-- MATERIALS PROVIDED follows --

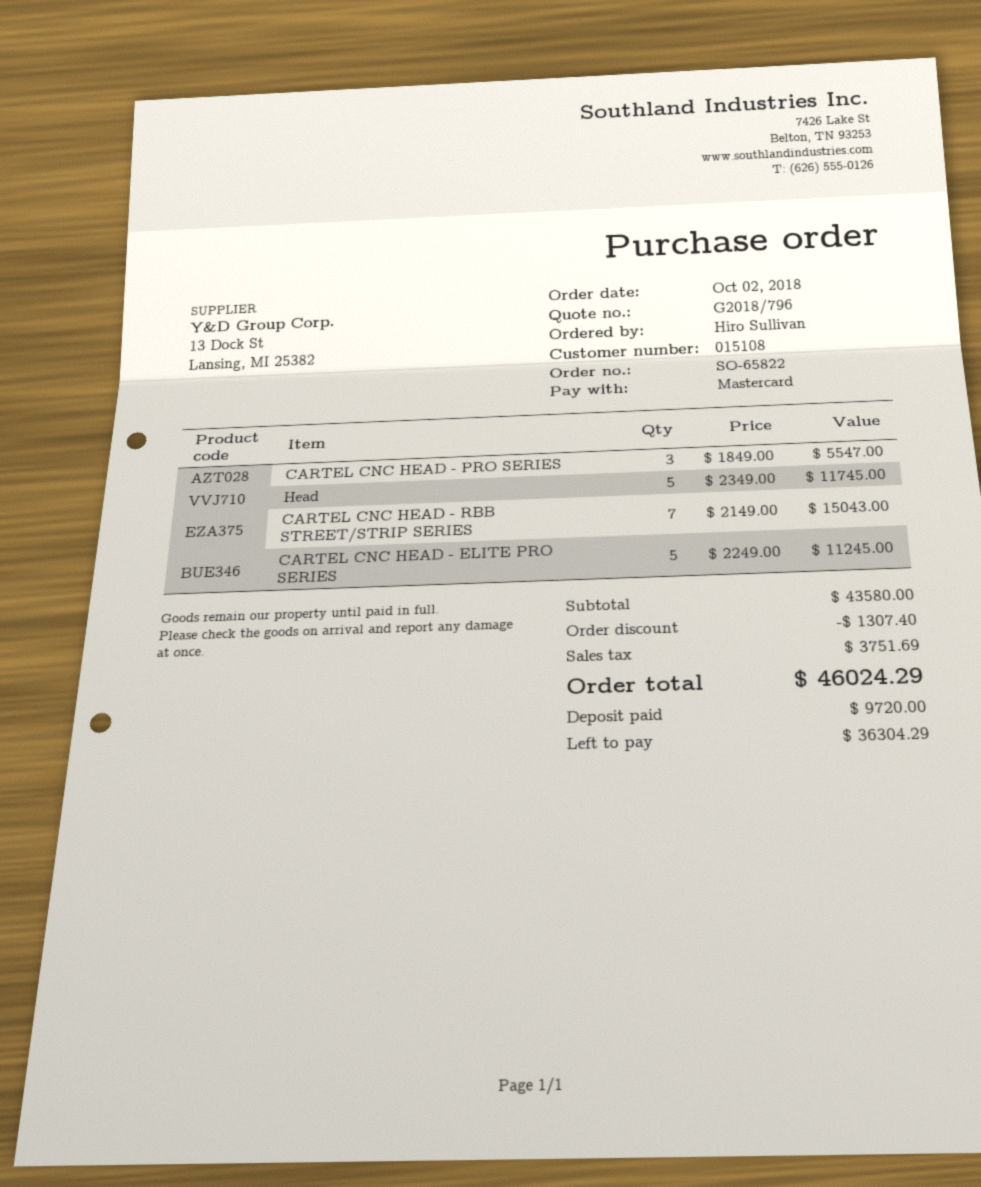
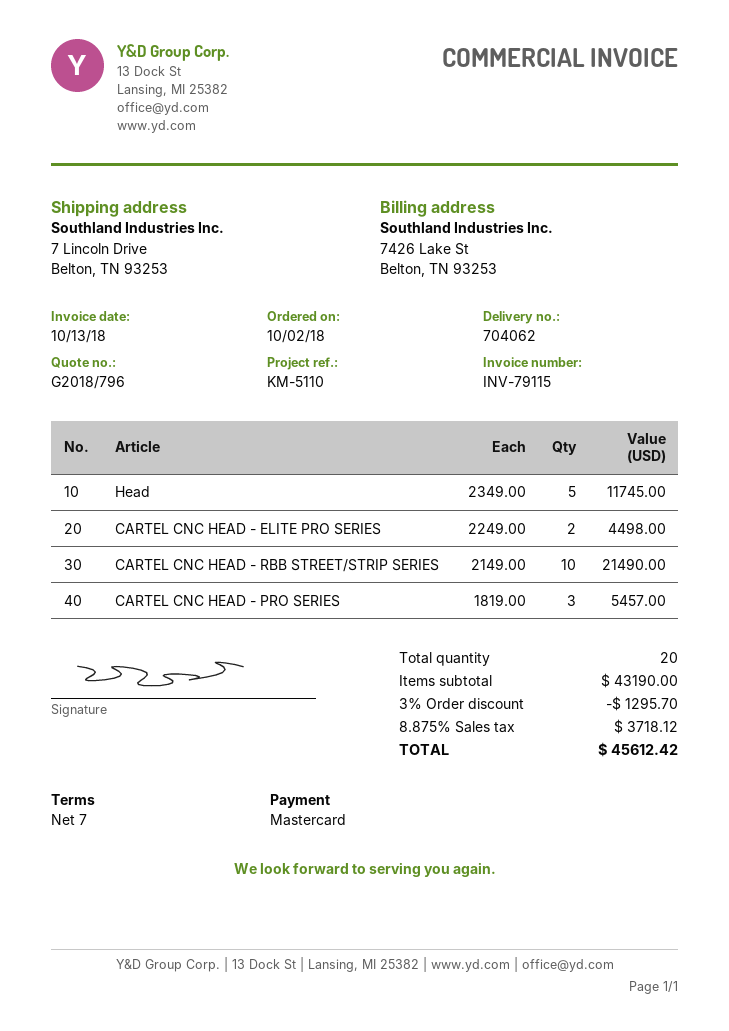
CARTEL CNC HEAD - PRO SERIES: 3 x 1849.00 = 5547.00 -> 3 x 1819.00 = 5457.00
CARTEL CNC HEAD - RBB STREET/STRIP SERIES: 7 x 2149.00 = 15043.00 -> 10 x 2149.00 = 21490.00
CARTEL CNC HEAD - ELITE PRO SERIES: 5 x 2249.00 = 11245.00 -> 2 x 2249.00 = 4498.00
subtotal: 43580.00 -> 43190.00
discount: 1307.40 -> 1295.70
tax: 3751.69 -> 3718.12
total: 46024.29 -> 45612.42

-- MATERIALS PROVIDED concluded --

EXERCISE AIM
Keep the pictures out and print all the records exactly as they are.

EXERCISE RESPONSE
CARTEL CNC HEAD - PRO SERIES: 3 x 1849.00 = 5547.00 -> 3 x 1819.00 = 5457.00
CARTEL CNC HEAD - RBB STREET/STRIP SERIES: 7 x 2149.00 = 15043.00 -> 10 x 2149.00 = 21490.00
CARTEL CNC HEAD - ELITE PRO SERIES: 5 x 2249.00 = 11245.00 -> 2 x 2249.00 = 4498.00
subtotal: 43580.00 -> 43190.00
discount: 1307.40 -> 1295.70
tax: 3751.69 -> 3718.12
total: 46024.29 -> 45612.42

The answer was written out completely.